* _WORK TASK_
If a line of the records contains the string "Wall", copy it out.

* _MATERIAL PROVIDED_
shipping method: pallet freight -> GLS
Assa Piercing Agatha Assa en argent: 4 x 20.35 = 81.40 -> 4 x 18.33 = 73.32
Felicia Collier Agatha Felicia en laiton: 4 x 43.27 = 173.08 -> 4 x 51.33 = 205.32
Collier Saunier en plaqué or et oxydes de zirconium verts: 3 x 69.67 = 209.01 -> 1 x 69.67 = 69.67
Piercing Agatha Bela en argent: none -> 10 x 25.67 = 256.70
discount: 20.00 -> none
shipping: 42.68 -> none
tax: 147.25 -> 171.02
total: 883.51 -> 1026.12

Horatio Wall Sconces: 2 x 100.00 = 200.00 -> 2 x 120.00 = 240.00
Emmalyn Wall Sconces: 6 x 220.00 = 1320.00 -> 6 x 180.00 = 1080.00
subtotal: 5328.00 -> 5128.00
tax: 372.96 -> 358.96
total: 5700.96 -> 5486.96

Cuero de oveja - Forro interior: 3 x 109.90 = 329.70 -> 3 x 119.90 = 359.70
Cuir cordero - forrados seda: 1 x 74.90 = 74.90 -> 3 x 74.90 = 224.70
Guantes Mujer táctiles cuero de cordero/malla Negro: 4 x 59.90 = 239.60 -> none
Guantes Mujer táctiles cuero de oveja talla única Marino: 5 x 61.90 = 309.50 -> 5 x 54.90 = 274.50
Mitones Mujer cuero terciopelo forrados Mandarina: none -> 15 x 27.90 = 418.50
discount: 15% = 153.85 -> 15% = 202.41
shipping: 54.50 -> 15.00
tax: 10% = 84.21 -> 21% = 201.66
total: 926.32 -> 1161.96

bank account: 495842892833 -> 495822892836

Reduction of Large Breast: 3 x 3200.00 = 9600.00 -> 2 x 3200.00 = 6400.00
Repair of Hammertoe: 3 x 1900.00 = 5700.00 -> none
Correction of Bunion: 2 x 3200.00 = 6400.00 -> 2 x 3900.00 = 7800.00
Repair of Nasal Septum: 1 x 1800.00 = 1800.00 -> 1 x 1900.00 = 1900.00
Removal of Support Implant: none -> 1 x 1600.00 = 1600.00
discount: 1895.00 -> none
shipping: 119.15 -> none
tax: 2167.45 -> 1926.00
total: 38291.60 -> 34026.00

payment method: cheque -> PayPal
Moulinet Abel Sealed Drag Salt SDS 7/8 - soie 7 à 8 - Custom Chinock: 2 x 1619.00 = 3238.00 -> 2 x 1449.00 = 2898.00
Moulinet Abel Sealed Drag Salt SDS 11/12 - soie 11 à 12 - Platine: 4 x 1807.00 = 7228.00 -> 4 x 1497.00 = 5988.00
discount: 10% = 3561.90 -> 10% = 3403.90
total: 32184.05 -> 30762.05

* _ANSWER TO THIS TASK_
Horatio Wall Sconces: 2 x 100.00 = 200.00 -> 2 x 120.00 = 240.00
Emmalyn Wall Sconces: 6 x 220.00 = 1320.00 -> 6 x 180.00 = 1080.00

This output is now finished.